### PROBLEM STATEMENT
Copy exactly the stretch of data below from the line with "order number: PO-97295 -> PO-97297" through the line with "CON.FARM Srl DECADERM", including both of those lines.
───── RECORD EXCERPTS
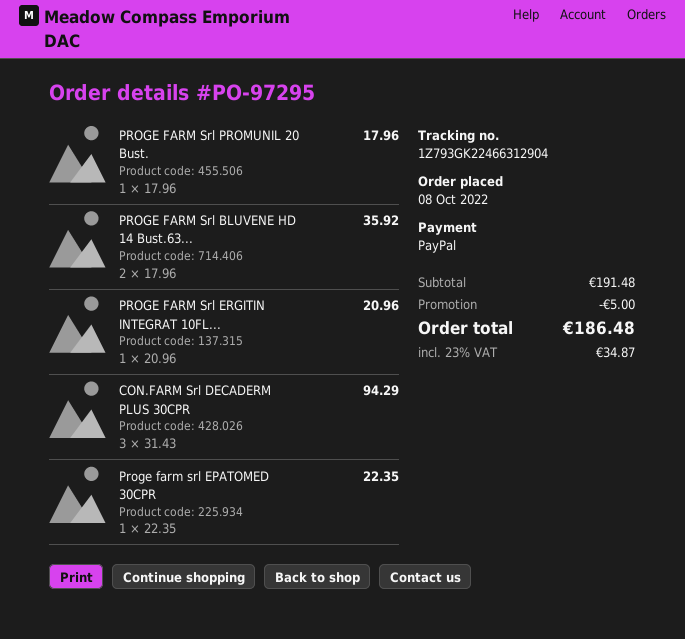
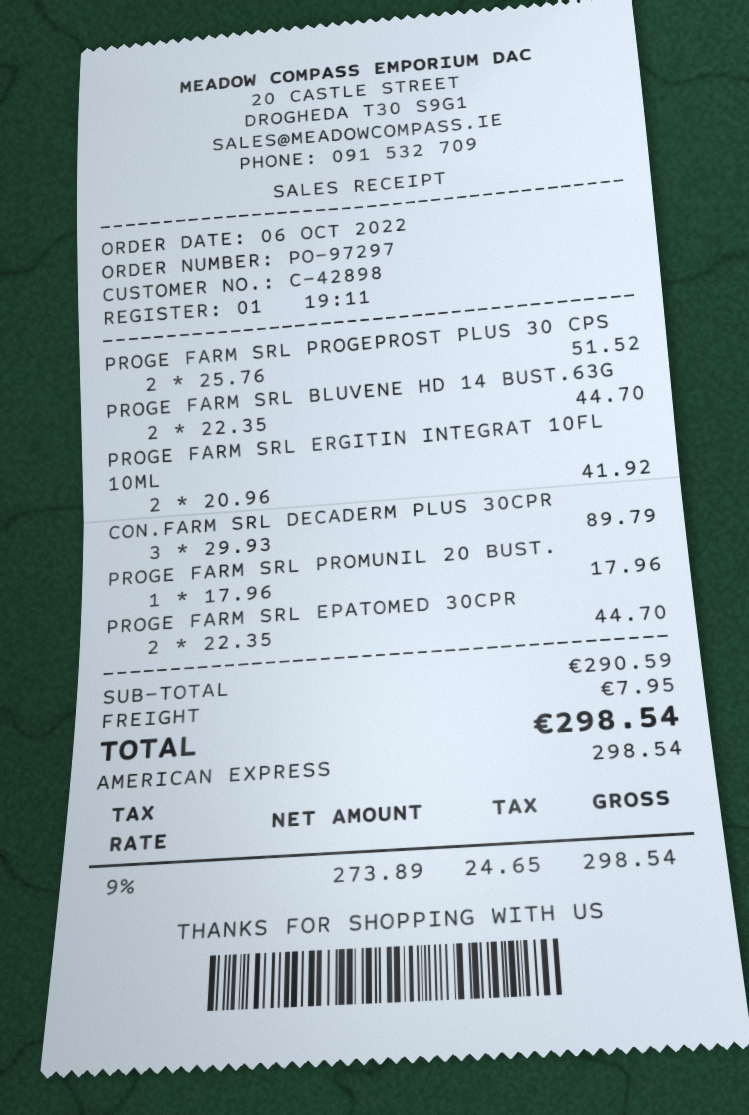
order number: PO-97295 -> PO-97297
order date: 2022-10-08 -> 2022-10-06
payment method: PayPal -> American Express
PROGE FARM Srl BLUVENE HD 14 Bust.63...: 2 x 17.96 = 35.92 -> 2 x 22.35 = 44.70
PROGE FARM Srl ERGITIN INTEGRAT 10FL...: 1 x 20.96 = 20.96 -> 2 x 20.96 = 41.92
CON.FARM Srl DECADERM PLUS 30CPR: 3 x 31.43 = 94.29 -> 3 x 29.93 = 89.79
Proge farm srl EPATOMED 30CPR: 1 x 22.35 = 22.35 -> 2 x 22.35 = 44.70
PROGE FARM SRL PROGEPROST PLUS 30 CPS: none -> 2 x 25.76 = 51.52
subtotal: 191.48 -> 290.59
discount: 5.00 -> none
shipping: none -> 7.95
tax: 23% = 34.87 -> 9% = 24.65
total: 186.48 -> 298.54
──────────
───── RECORD EXCERPTS
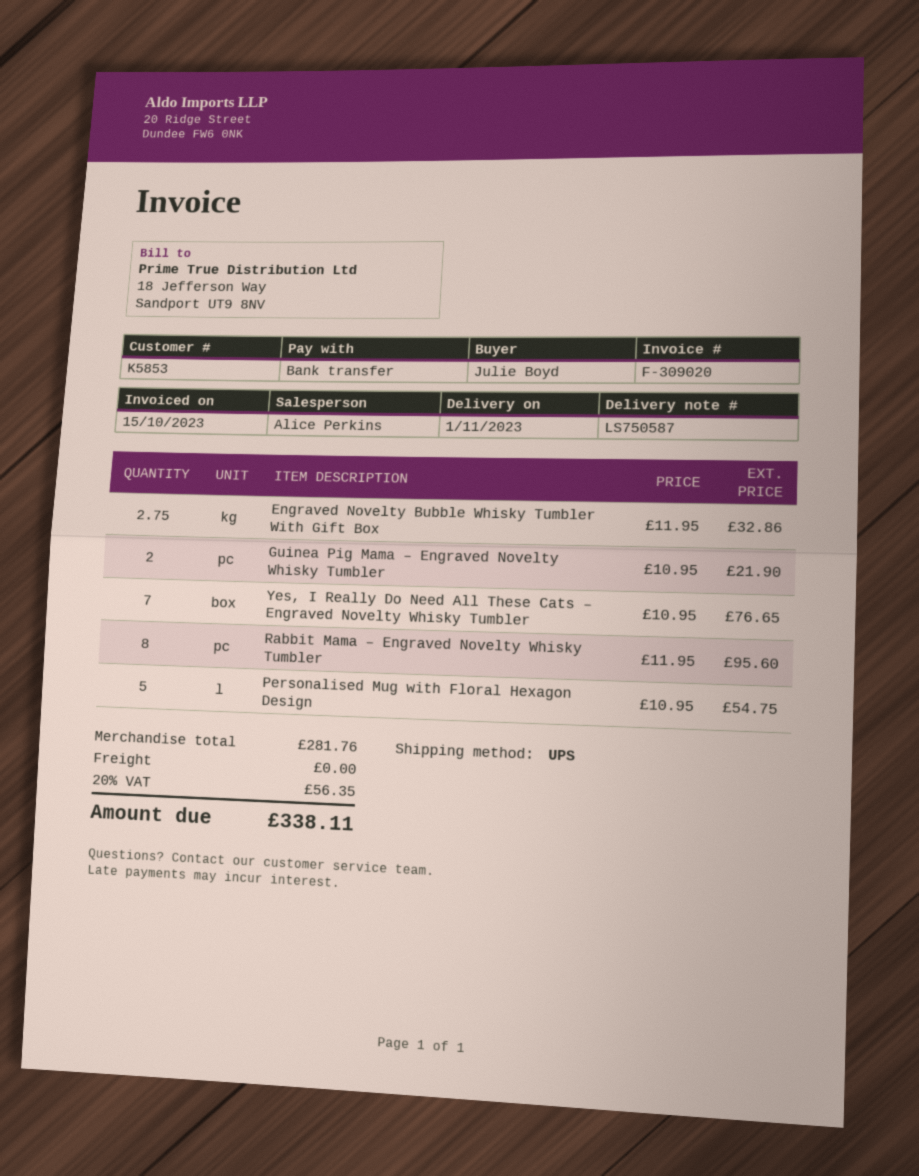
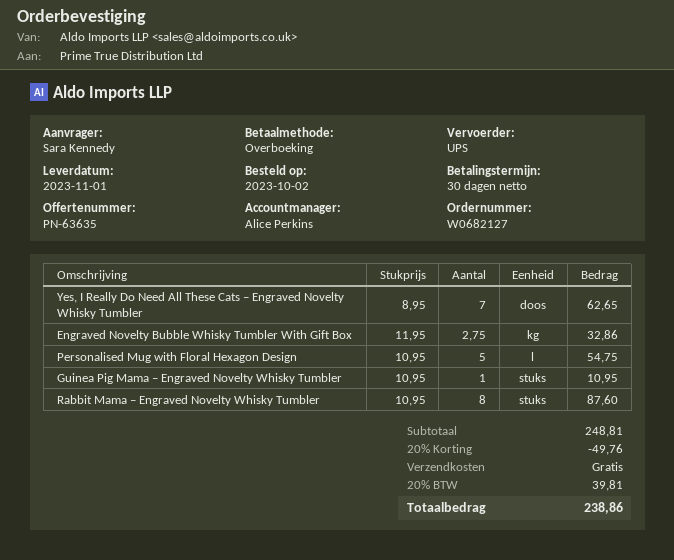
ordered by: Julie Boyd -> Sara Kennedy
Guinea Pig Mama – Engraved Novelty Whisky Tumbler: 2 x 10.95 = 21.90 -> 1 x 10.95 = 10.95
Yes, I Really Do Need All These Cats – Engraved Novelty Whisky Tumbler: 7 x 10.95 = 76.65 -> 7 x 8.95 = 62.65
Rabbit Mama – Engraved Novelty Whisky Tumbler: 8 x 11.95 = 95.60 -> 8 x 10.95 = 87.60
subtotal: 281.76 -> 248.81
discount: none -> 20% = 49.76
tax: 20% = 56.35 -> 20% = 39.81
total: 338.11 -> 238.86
──────────
### EXERCISE ANSWER
order number: PO-97295 -> PO-97297
order date: 2022-10-08 -> 2022-10-06
payment method: PayPal -> American Express
PROGE FARM Srl BLUVENE HD 14 Bust.63...: 2 x 17.96 = 35.92 -> 2 x 22.35 = 44.70
PROGE FARM Srl ERGITIN INTEGRAT 10FL...: 1 x 20.96 = 20.96 -> 2 x 20.96 = 41.92
CON.FARM Srl DECADERM PLUS 30CPR: 3 x 31.43 = 94.29 -> 3 x 29.93 = 89.79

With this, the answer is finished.